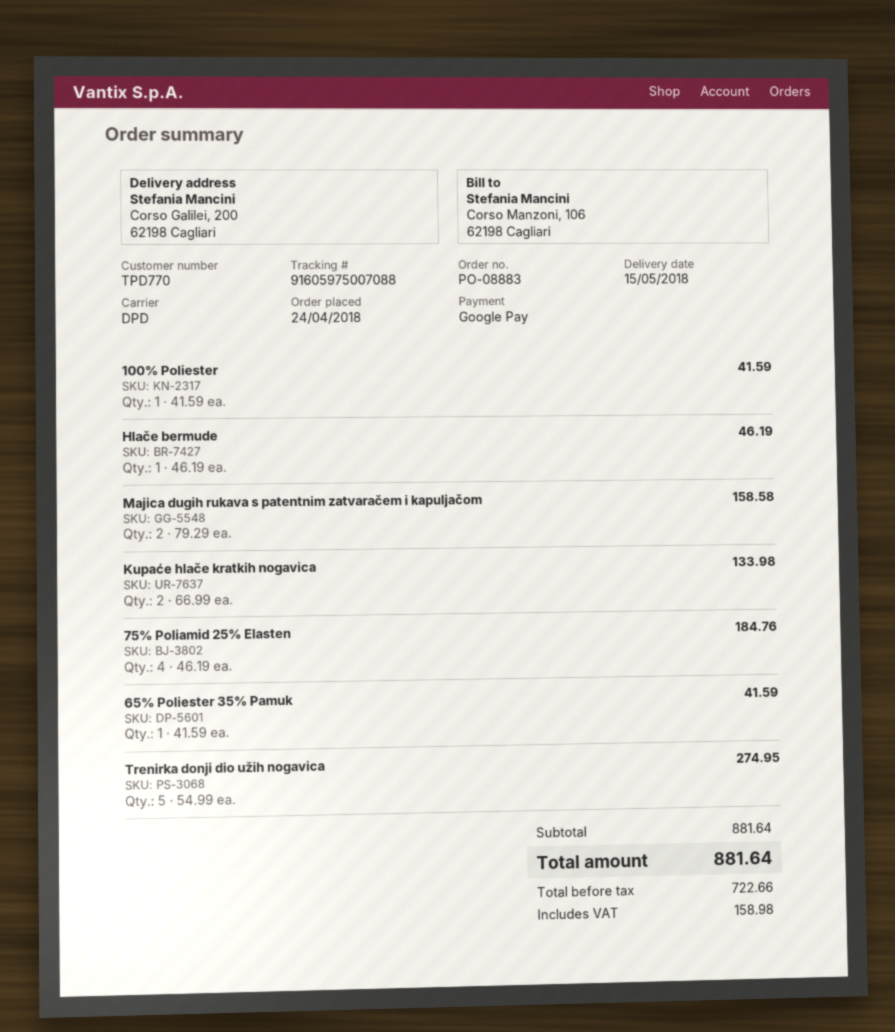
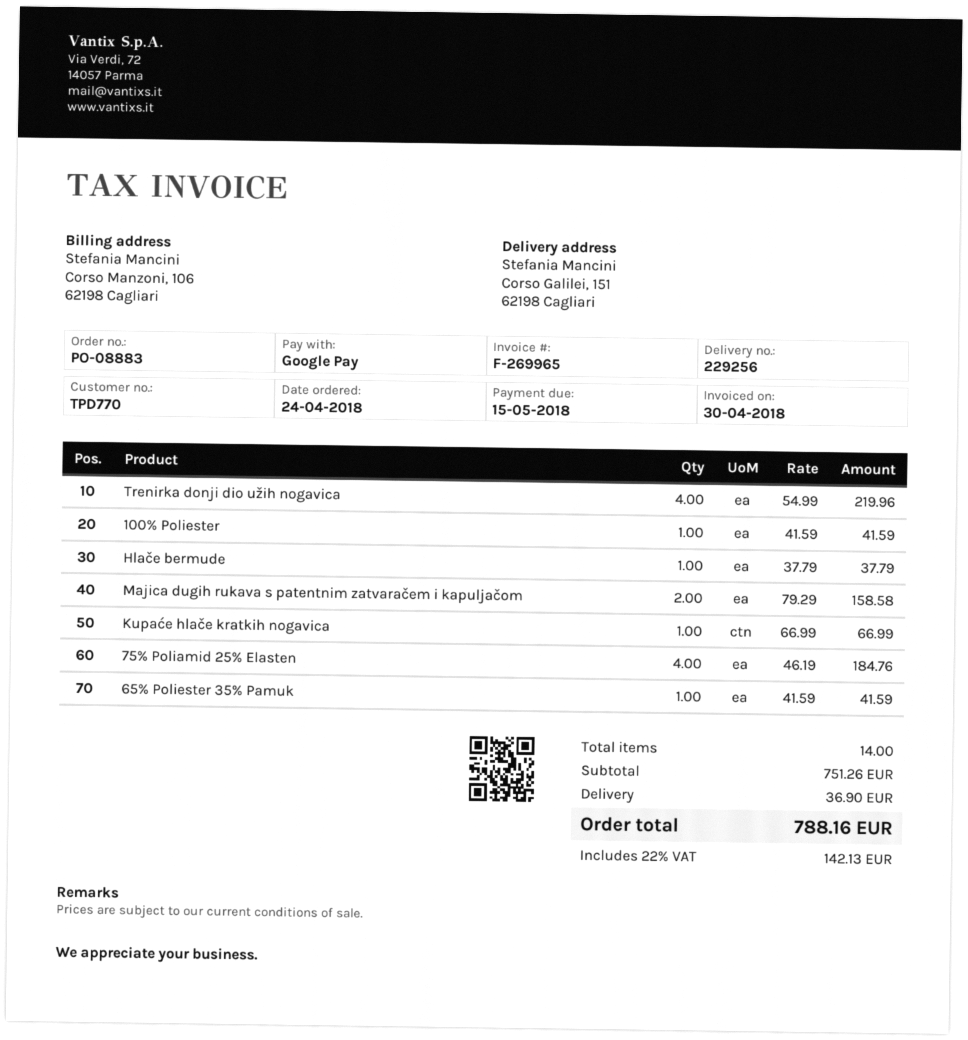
ship to: Corso Galilei, 200, 62198 Cagliari -> Corso Galilei, 151, 62198 Cagliari
Hlače bermude: 1 x 46.19 = 46.19 -> 1 x 37.79 = 37.79
Kupaće hlače kratkih nogavica: 2 x 66.99 = 133.98 -> 1 x 66.99 = 66.99
Trenirka donji dio užih nogavica: 5 x 54.99 = 274.95 -> 4 x 54.99 = 219.96
subtotal: 881.64 -> 751.26
shipping: none -> 36.90
tax: 158.98 -> 142.13
total: 881.64 -> 788.16

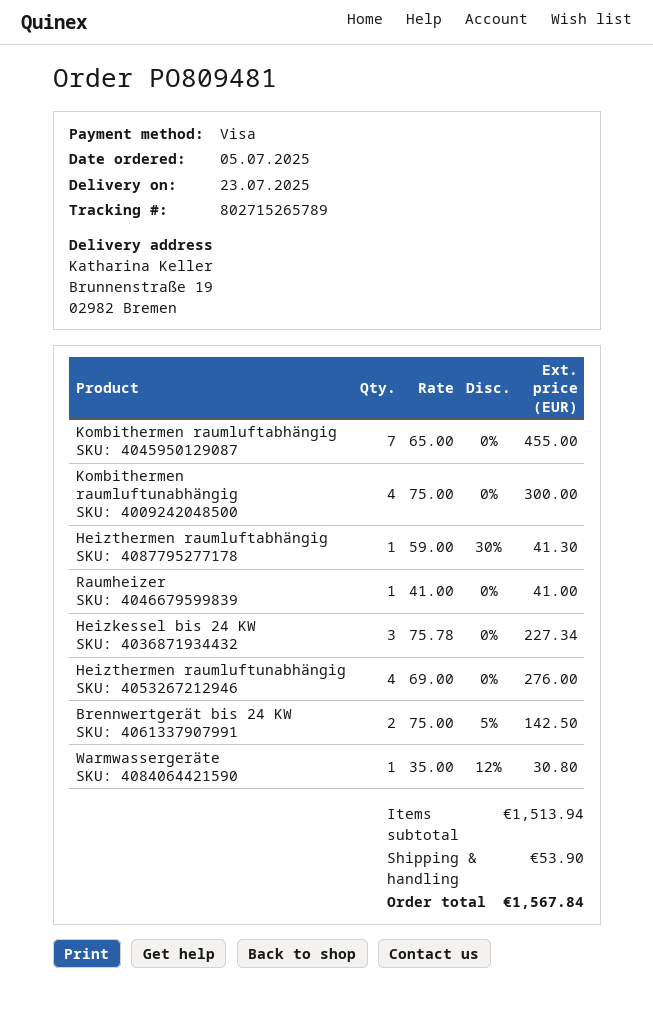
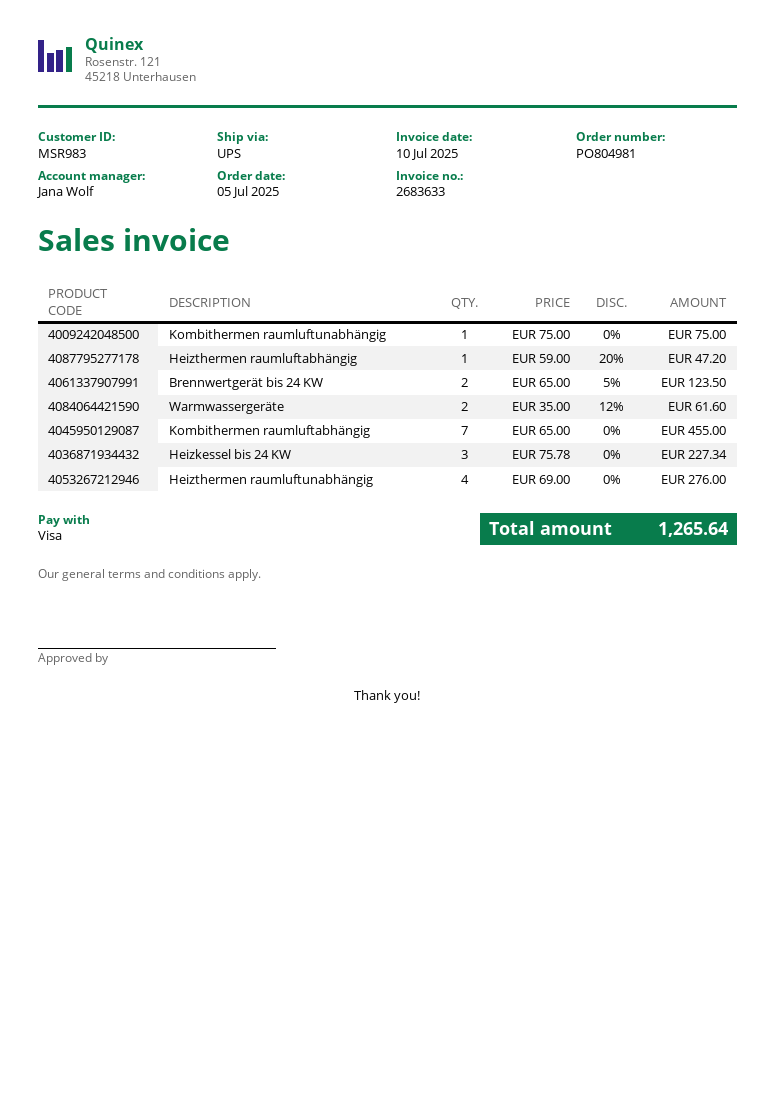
order number: PO809481 -> PO804981
Kombithermen raumluftunabhängig: 4 x 75.00 = 300.00 -> 1 x 75.00 = 75.00
Heizthermen raumluftabhängig: 1 x 59.00 - 30% = 41.30 -> 1 x 59.00 - 20% = 47.20
Raumheizer: 1 x 41.00 = 41.00 -> none
Brennwertgerät bis 24 KW: 2 x 75.00 - 5% = 142.50 -> 2 x 65.00 - 5% = 123.50
Warmwassergeräte: 1 x 35.00 - 12% = 30.80 -> 2 x 35.00 - 12% = 61.60
shipping: 53.90 -> none
total: 1567.84 -> 1265.64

Your instructions
Everything in the records that precede this task must be written out again exactly, except the pictures.

Final answer
ship to: Corso Galilei, 200, 62198 Cagliari -> Corso Galilei, 151, 62198 Cagliari
Hlače bermude: 1 x 46.19 = 46.19 -> 1 x 37.79 = 37.79
Kupaće hlače kratkih nogavica: 2 x 66.99 = 133.98 -> 1 x 66.99 = 66.99
Trenirka donji dio užih nogavica: 5 x 54.99 = 274.95 -> 4 x 54.99 = 219.96
subtotal: 881.64 -> 751.26
shipping: none -> 36.90
tax: 158.98 -> 142.13
total: 881.64 -> 788.16

order number: PO809481 -> PO804981
Kombithermen raumluftunabhängig: 4 x 75.00 = 300.00 -> 1 x 75.00 = 75.00
Heizthermen raumluftabhängig: 1 x 59.00 - 30% = 41.30 -> 1 x 59.00 - 20% = 47.20
Raumheizer: 1 x 41.00 = 41.00 -> none
Brennwertgerät bis 24 KW: 2 x 75.00 - 5% = 142.50 -> 2 x 65.00 - 5% = 123.50
Warmwassergeräte: 1 x 35.00 - 12% = 30.80 -> 2 x 35.00 - 12% = 61.60
shipping: 53.90 -> none
total: 1567.84 -> 1265.64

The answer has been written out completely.